**** EXERCISE MATERIALS

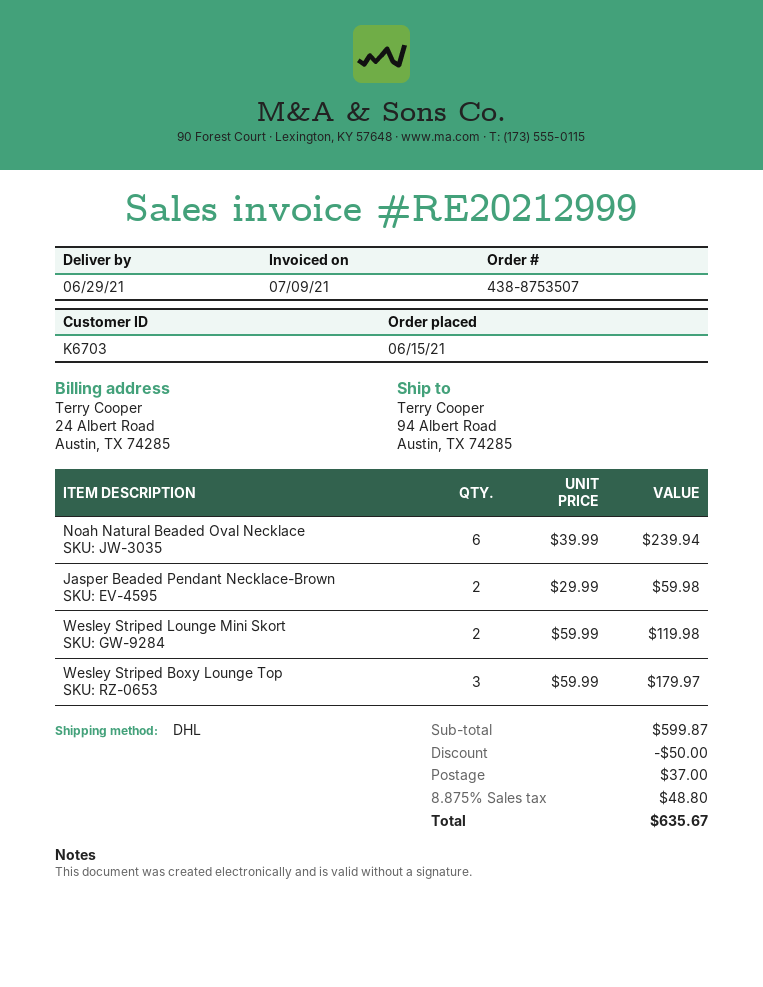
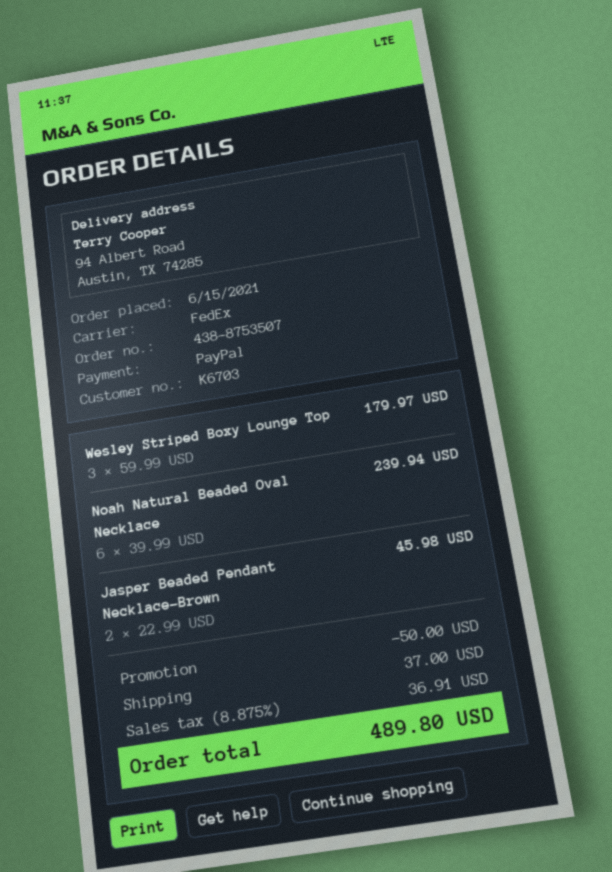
shipping method: DHL -> FedEx
Jasper Beaded Pendant Necklace-Brown: 2 x 29.99 = 59.98 -> 2 x 22.99 = 45.98
Wesley Striped Lounge Mini Skort: 2 x 59.99 = 119.98 -> none
tax: 8.875% = 48.80 -> 8.875% = 36.91
total: 635.67 -> 489.80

********

Transcribe each entry exactly; images stay out.

RESULT OF THIS TASK
shipping method: DHL -> FedEx
Jasper Beaded Pendant Necklace-Brown: 2 x 29.99 = 59.98 -> 2 x 22.99 = 45.98
Wesley Striped Lounge Mini Skort: 2 x 59.99 = 119.98 -> none
tax: 8.875% = 48.80 -> 8.875% = 36.91
total: 635.67 -> 489.80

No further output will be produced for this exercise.